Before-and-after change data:
______________________________
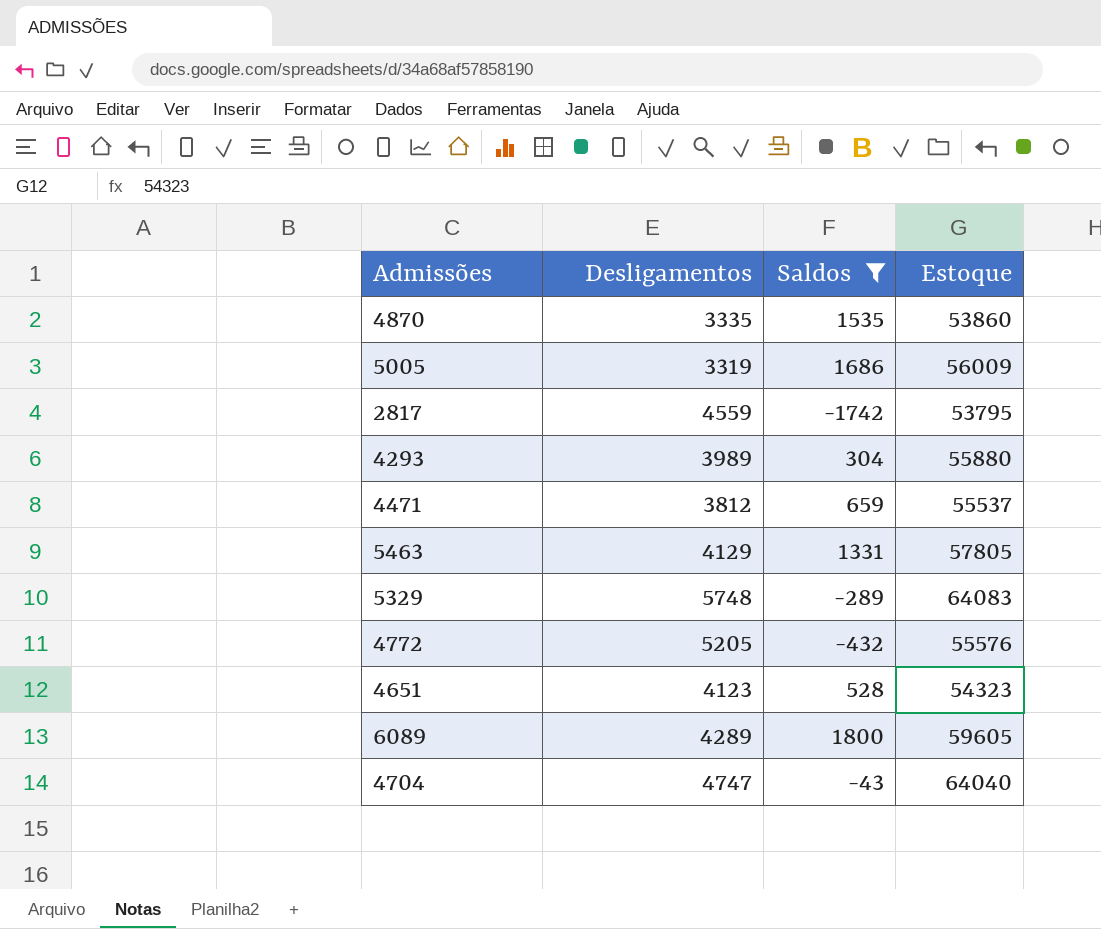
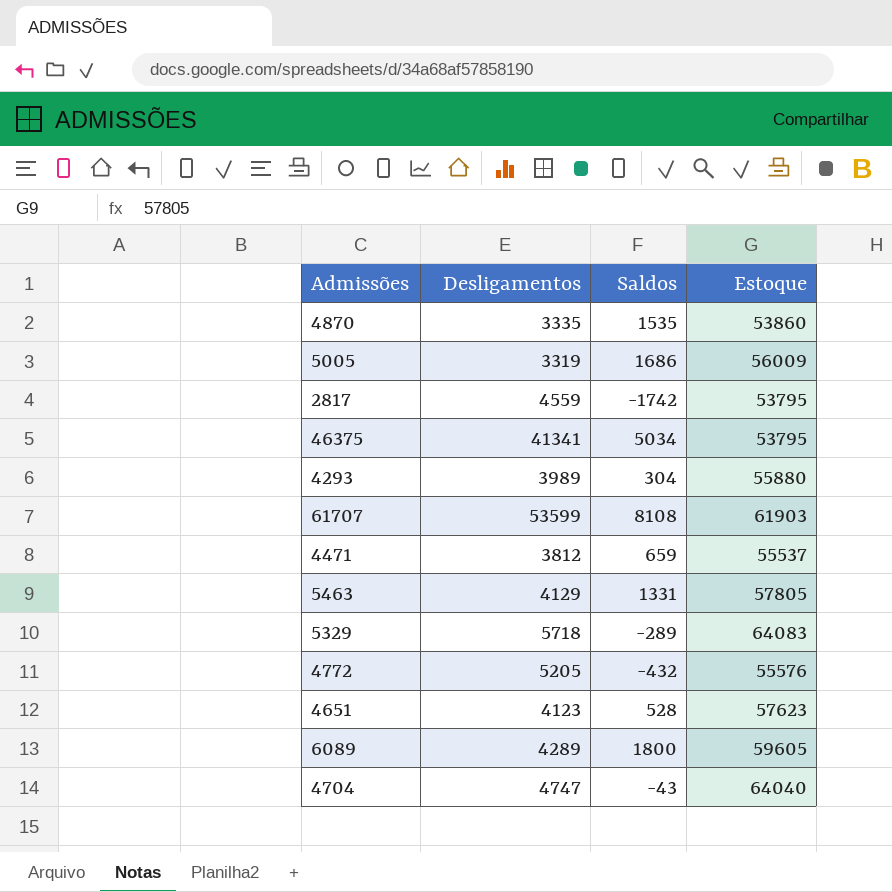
filter: Saldos <= 1800 -> none
5329 | Desligamentos: 5748 -> 5718
4651 | Estoque: 54323 -> 57623

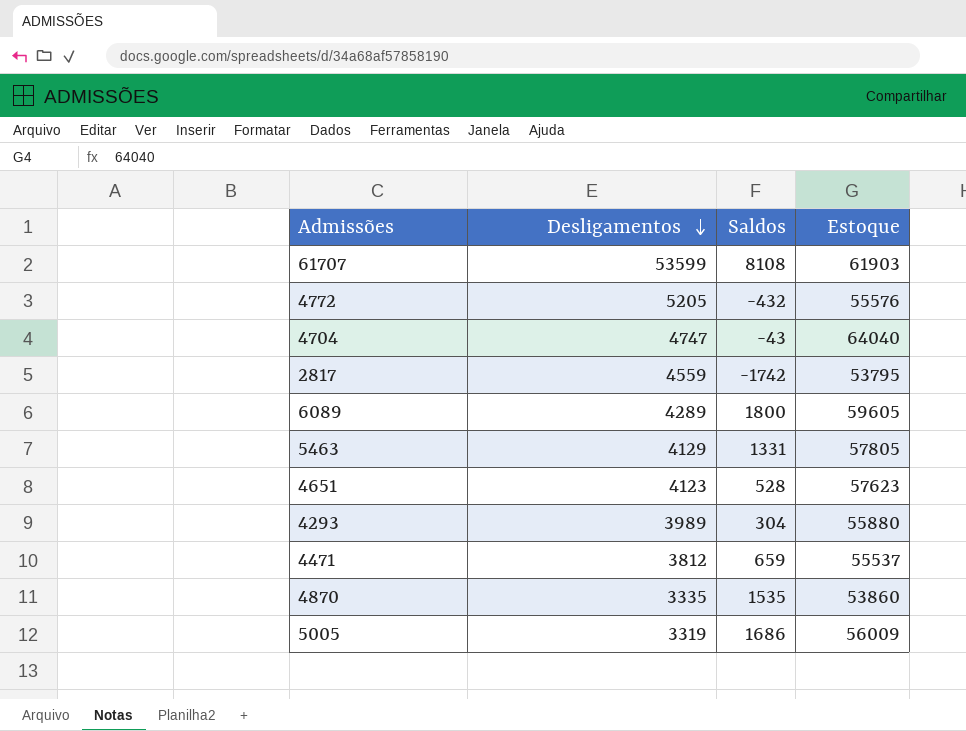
row order: none -> Desligamentos descending
row 46375: 41341 | 5034 | 53795 -> none
row 5329: 5718 | -289 | 64083 -> none

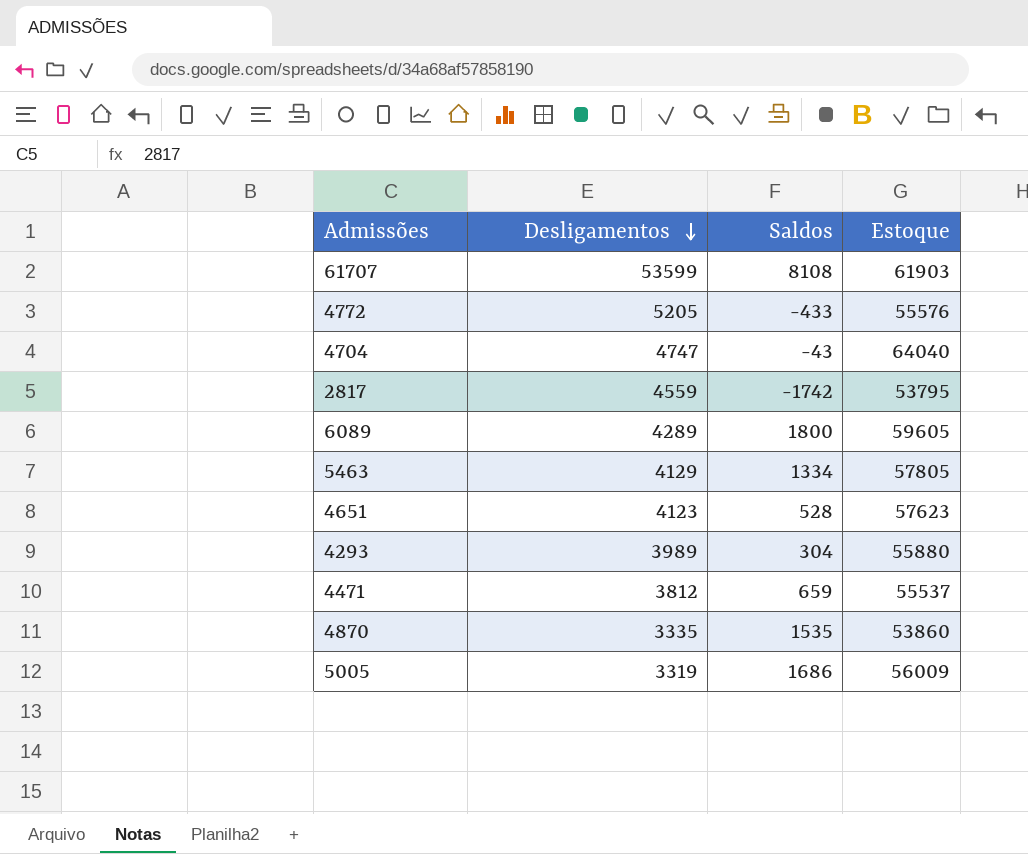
4772 | Saldos: -432 -> -433
5463 | Saldos: 1331 -> 1334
______________________________
▶ _Task objective_
Where the line containing "row 5329: 5718 | -289 | 64083 -> none" appears above, start there and set down each line exactly through the last line of the data; leave out every picture.

▶ _Output_
row 5329: 5718 | -289 | 64083 -> none

4772 | Saldos: -432 -> -433
5463 | Saldos: 1331 -> 1334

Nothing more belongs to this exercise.